I came across this in my wanderings. It is a paper by some Microsoft guys analysing their phone home error reporting for a million PCs. The interest being that these are home and private machines rather than corporate servers or desktops that don't report in. There has been plenty of research into server failures, but this is the first I have seen for such a number of private PCs.

Obviously there are limitations and assumptions, but they seem quite clearly documented. Also, the data collected is for Microsoft so is biased towards operating system crashes rather than precise hardware issues.


Some not unexpected results:

1. Things fail early on or when they get old.
2. Once something has failed once it is massively more likely to fail again.
3. Underclocked machines are more reliable than stock settings.
4. Overclocked machines are massively more likely to fail than the others.
5. Big name (World top 20 sales) OEMs products are less likely to fail than "white box" products.
6. Machines with less RAM are more likely to have an HDD failure.

And a couple that I found rather strange:

7. OEM laptops are less likely to fail than their desktops.
8. Machines with more RAM are more likely to show CPU errors.

#5 I can understand, as the big OEMs are very conscious of support costs, as they carry a lot of overheads, as well as the actual repair element.

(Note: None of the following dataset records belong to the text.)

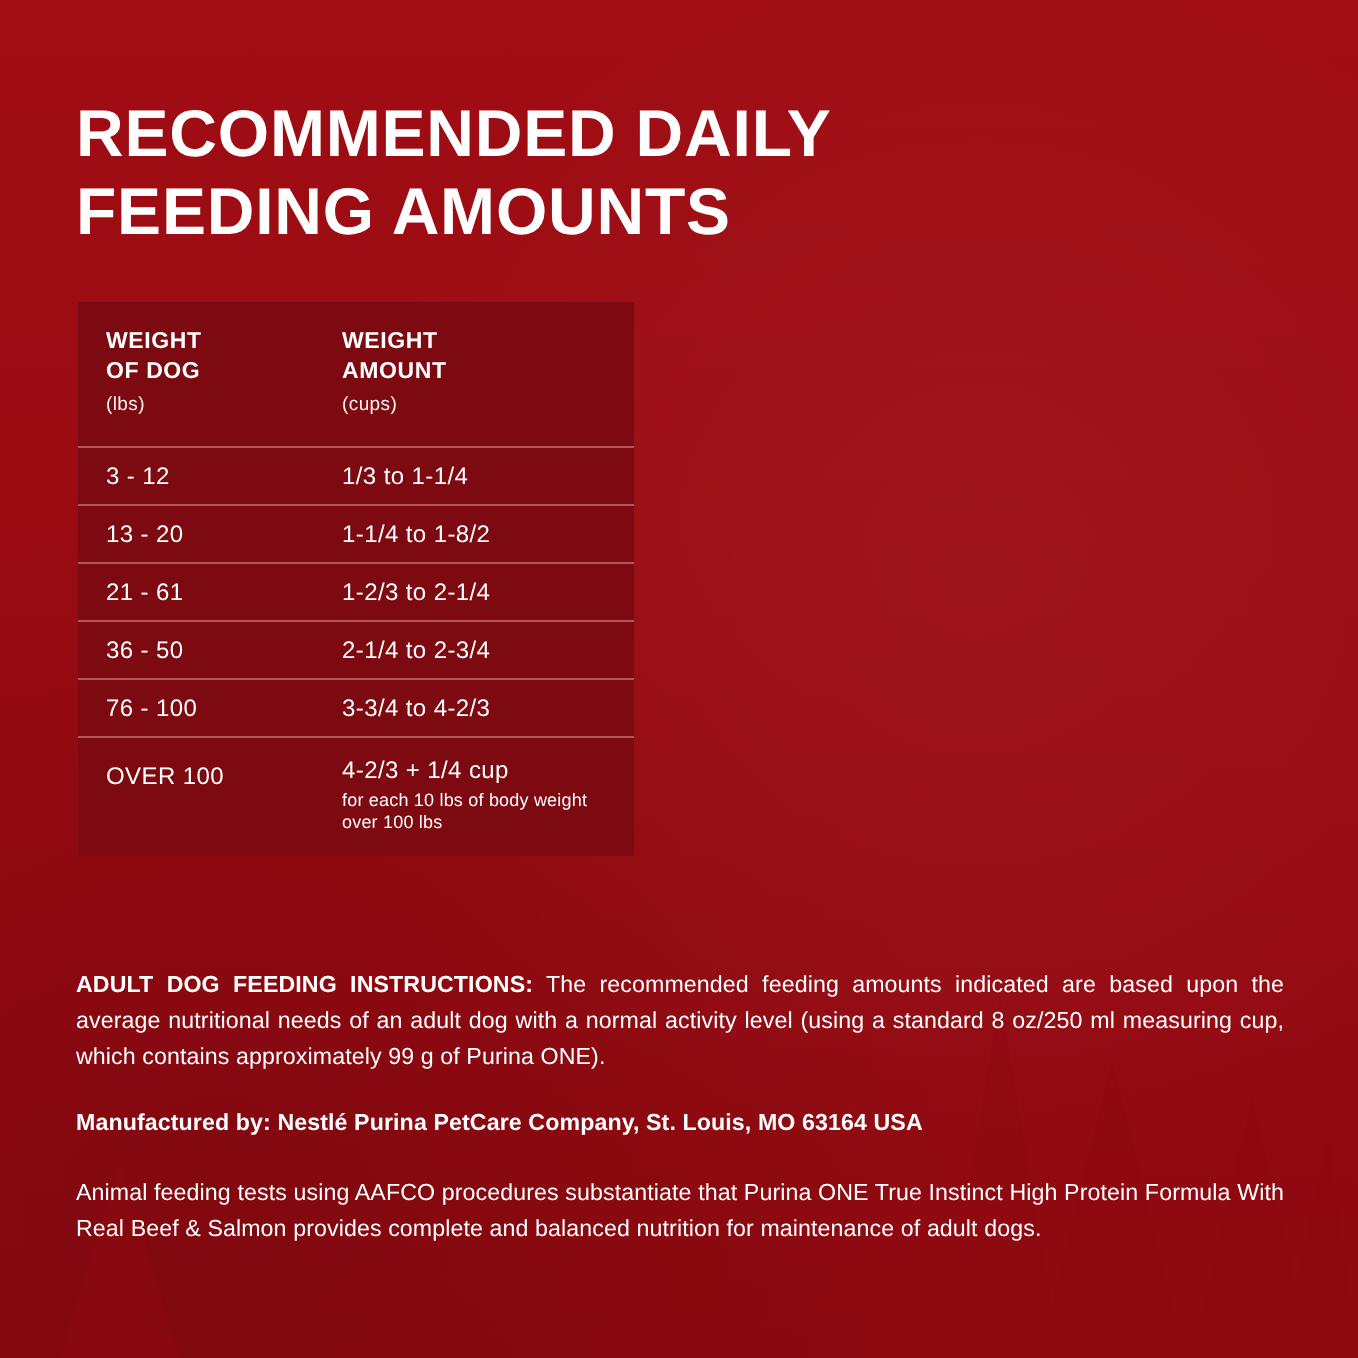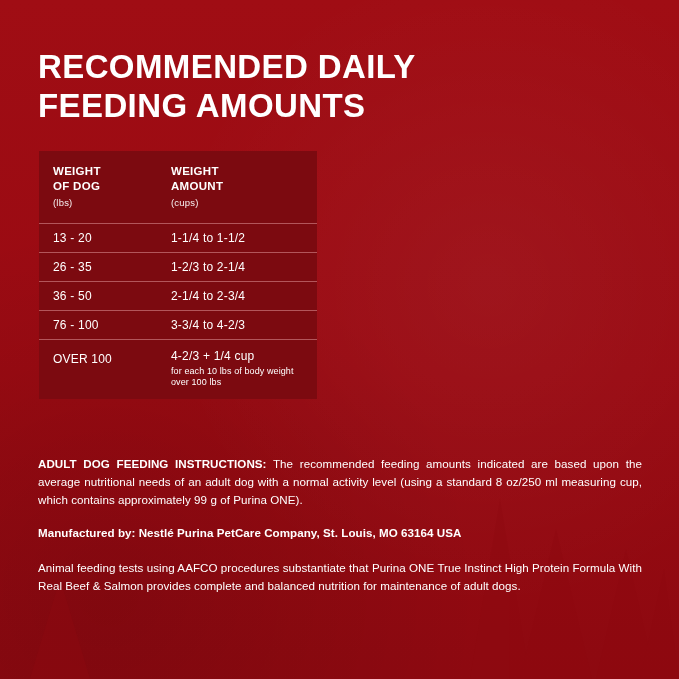--- a/index.html
+++ b/index.html
@@ -176,6 +176,10 @@
     </thead>
     <tbody>
       <tr>
+        <td class="weight">3 - 12</td>
+        <td class="amount">1/3 to 1-1/4</td>
+      </tr>
+      <tr>
         <td class="weight">13 - 20</td>
         <td class="amount">1-1/4 to 1-1/2</td>
       </tr>

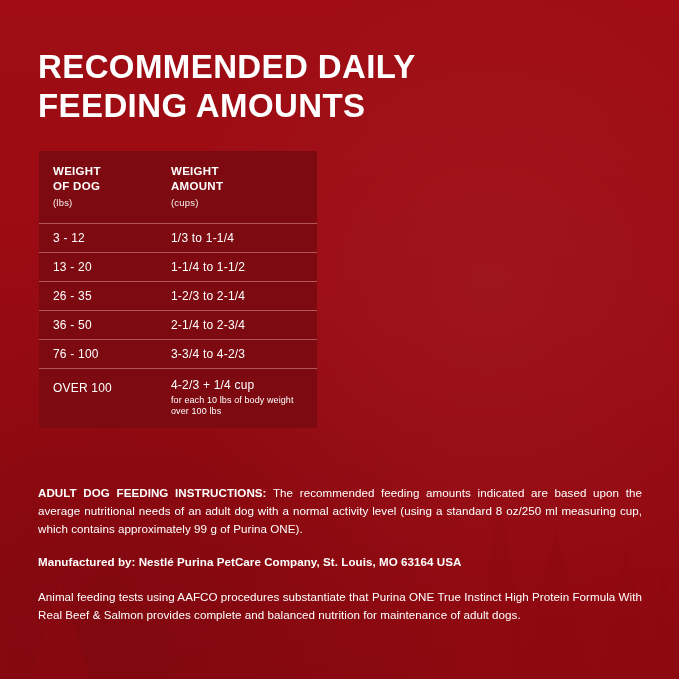--- a/index.html
+++ b/index.html
@@ -181,7 +181,7 @@
       </tr>
       <tr>
         <td class="weight">13 - 20</td>
-        <td class="amount">1-1/4 to 1-1/2</td>
+        <td class="amount">1-1/4 to 1-8/2</td>
       </tr>
       <tr>
         <td class="weight">26 - 35</td>

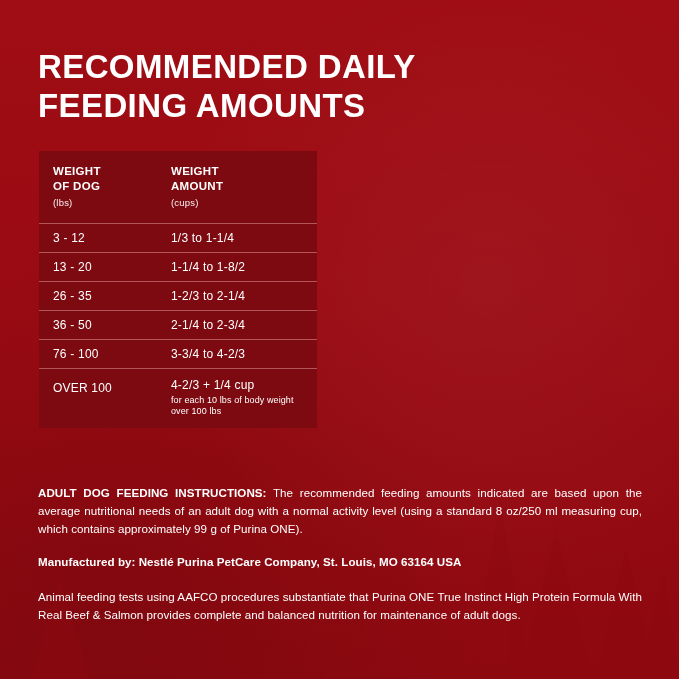--- a/index.html
+++ b/index.html
@@ -184,7 +184,7 @@
         <td class="amount">1-1/4 to 1-8/2</td>
       </tr>
       <tr>
-        <td class="weight">26 - 35</td>
+        <td class="weight">21 - 61</td>
         <td class="amount">1-2/3 to 2-1/4</td>
       </tr>
       <tr>

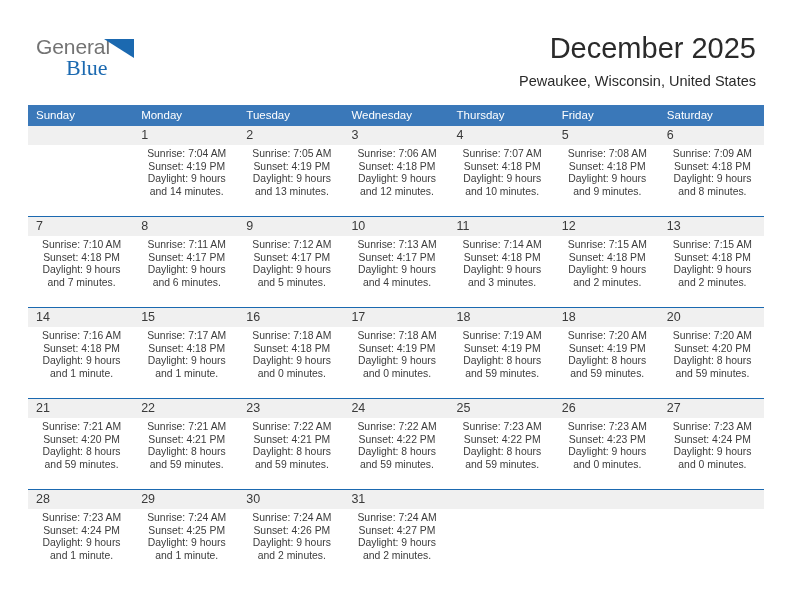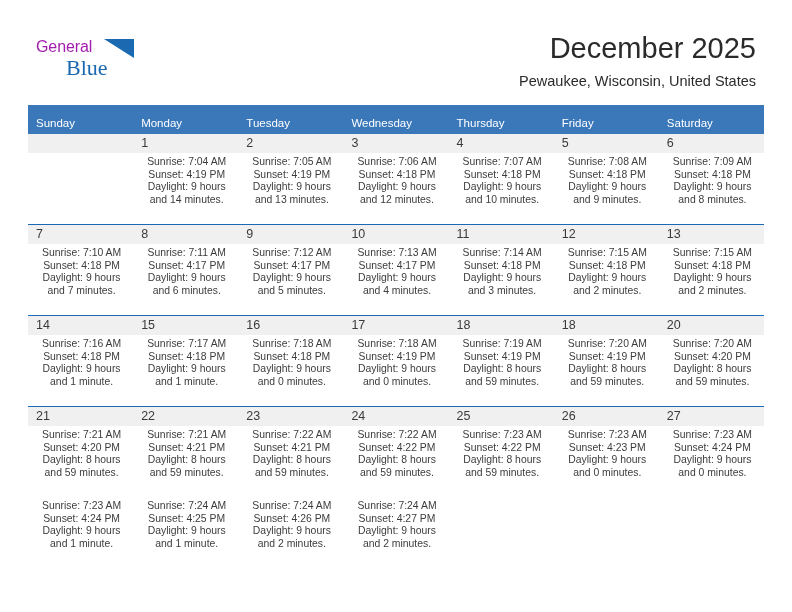--- a/index.html
+++ b/index.html
@@ -42,9 +42,9 @@
     position: absolute;
     left: 0;
     top: 0;
-    font-size: 16px;
+    font-size: 21px;
     letter-spacing: -0.1px;
-    color: #a21caf;
+    color: #737373;
     font-family: "Liberation Sans", sans-serif;
     line-height: 22px;
   }

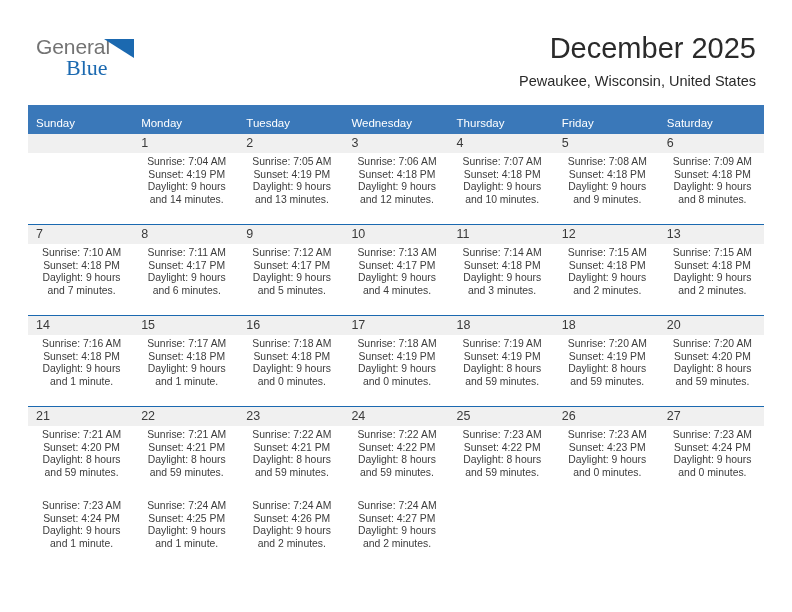--- a/index.html
+++ b/index.html
@@ -103,7 +103,7 @@
     font-size: 11.5px;
     font-weight: normal;
     text-align: left;
-    padding: 12px 0 5px 8px;
+    padding: 4px 0 5px 8px;
     height: 11px;
     line-height: 12px;
   }

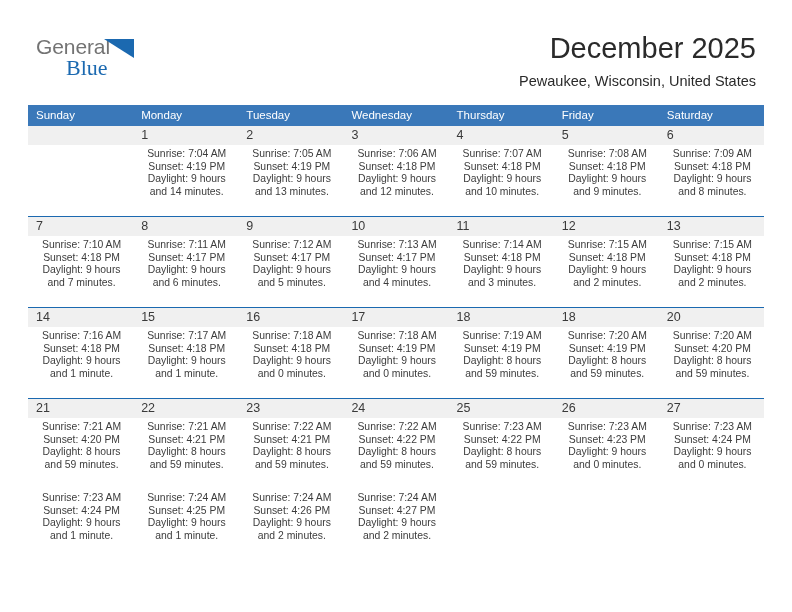--- a/index.html
+++ b/index.html
@@ -388,6 +388,15 @@
         </td>
       </tr>
 
+      <tr class="week-sep">
+        <td class="daynum-cell">28</td>
+        <td class="daynum-cell">29</td>
+        <td class="daynum-cell">30</td>
+        <td class="daynum-cell">31</td>
+        <td class="daynum-cell"></td>
+        <td class="daynum-cell"></td>
+        <td class="daynum-cell"></td>
+      </tr>
       <tr>
         <td class="info-cell">
           <div>Sunrise: 7:23 AM</div>

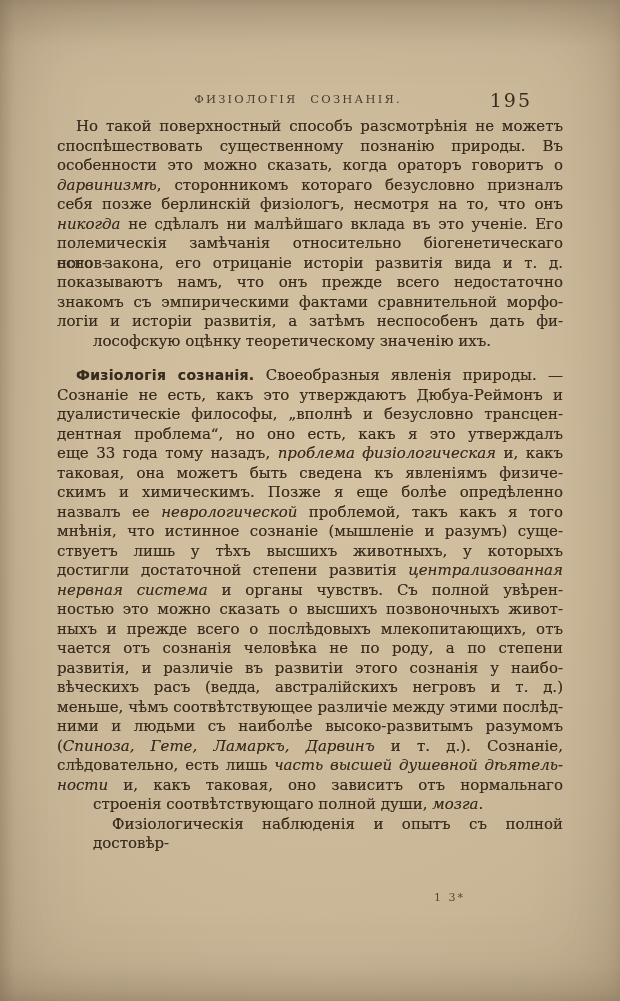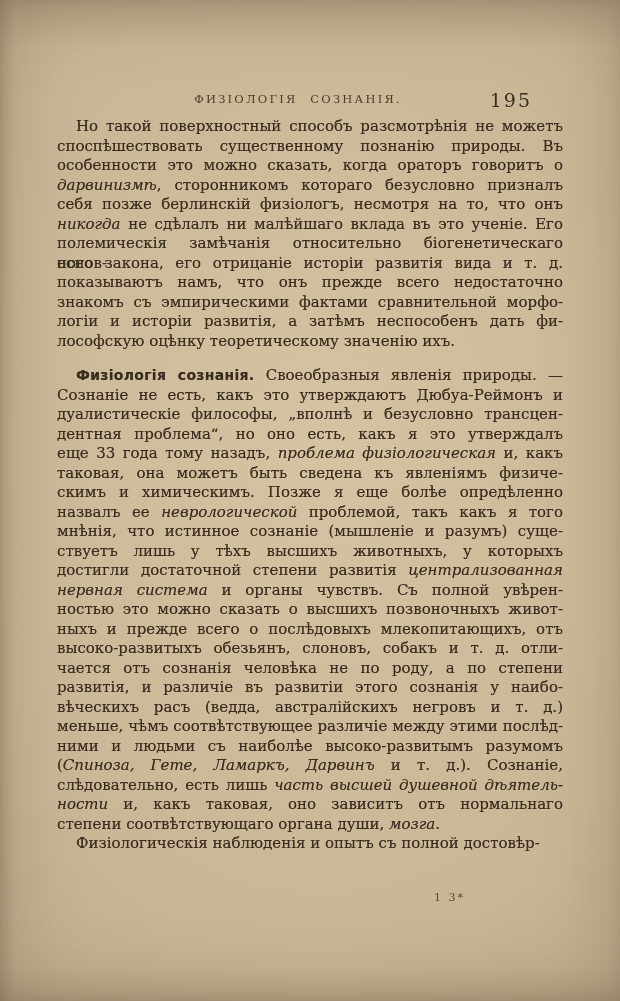--- a/index.html
+++ b/index.html
@@ -49,7 +49,7 @@
     text-align: justify; text-align-last: justify;
   }
   .line.indent { text-indent: 19px; }
-  .line.end { text-align-last: left; }
+  .line.end { text-align-last: left; margin-left: 36px; }
   .it { font-style: italic; }
   .bd {
     font-family: "DejaVu Sans", "Liberation Sans", sans-serif;

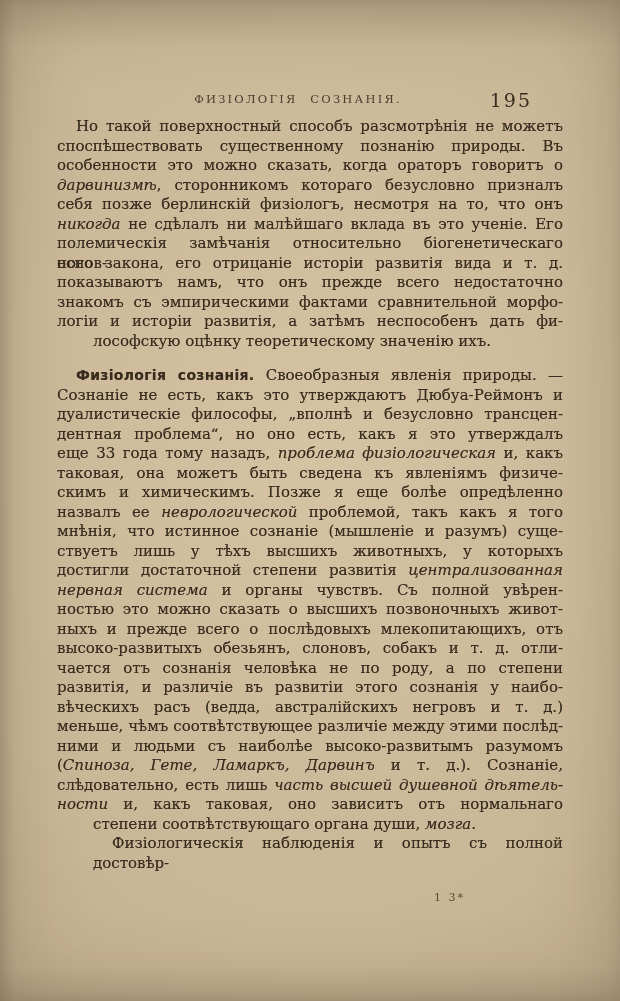--- a/index.html
+++ b/index.html
@@ -99,7 +99,6 @@
         <div class="line"><span class="it">нервная система</span><span> и органы чувствъ. Съ полной увѣрен-</span></div>
         <div class="line"><span>ностью это можно сказать о высшихъ позвоночныхъ живот-</span></div>
         <div class="line"><span>ныхъ и прежде всего о послѣдовыхъ млекопитающихъ, отъ</span></div>
-        <div class="line"><span>высоко-развитыхъ обезьянъ, слоновъ, собакъ и т. д. отли-</span></div>
         <div class="line"><span>чается отъ сознанія человѣка не по роду, а по степени</span></div>
         <div class="line"><span>развитія, и различіе въ развитіи этого сознанія у наибо-</span></div>
         <div class="line"><span>вѣческихъ расъ (ведда, австралійскихъ негровъ и т. д.)</span></div>

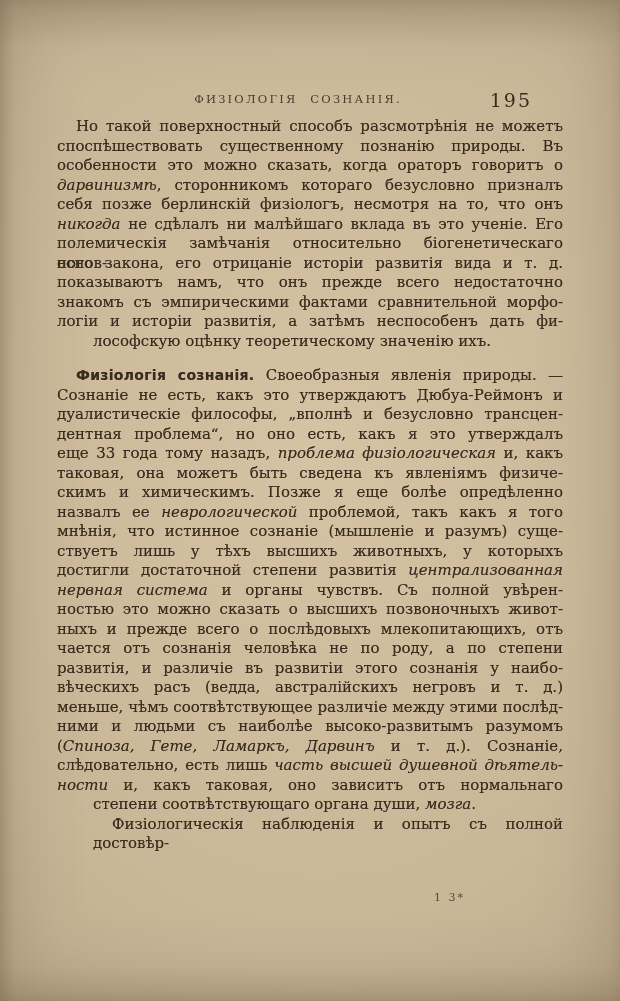--- a/index.html
+++ b/index.html
@@ -107,7 +107,7 @@
         <div class="line"><span>(</span><span class="it">Спиноза, Гете, Ламаркъ, Дарвинъ</span><span> и т. д.). Сознаніе,</span></div>
         <div class="line"><span>слѣдовательно, есть лишь </span><span class="it">часть высшей душевной дѣятель-</span></div>
         <div class="line"><span class="it">ности</span><span> и, какъ таковая, оно зависитъ отъ нормальнаго</span></div>
-        <div class="line end"><span>степени соотвѣтствующаго органа души, </span><span class="it">мозга</span><span>.</span></div>
+        <div class="line end"><span>строенія соотвѣтствующаго полной души, </span><span class="it">мозга</span><span>.</span></div>
       </div>
       <div class="paragraph">
         <div class="line indent end"><span>Физіологическія наблюденія и опытъ съ полной достовѣр-</span></div>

I would offer a suggestion that that relates to #7 also, as laptops are far more expensive to fix due to the component costs. On top of that if you have a failed desktop you might just repair it yourself, rather than wait the 2~6 weeks or so that RTMing it would involve. That would cost the OEM nothing

I can imagine where their quality assurance effort is concentrated.

#8 is a bit weird, and the researchers admitted they didn't have an explanation.

I suspect that this is a statistical artifact of some sort, and the relationship is not direct.

The most reliable devices were from the big OEMs, who will not put more RAM than necessary into a box. They sell that as "room for expansion"

Build to order and build yourself people will probably stick in as much RAM as they can? Overclockers almost certainly would, and probably overclock the RAM as well? These are overall high risk situations?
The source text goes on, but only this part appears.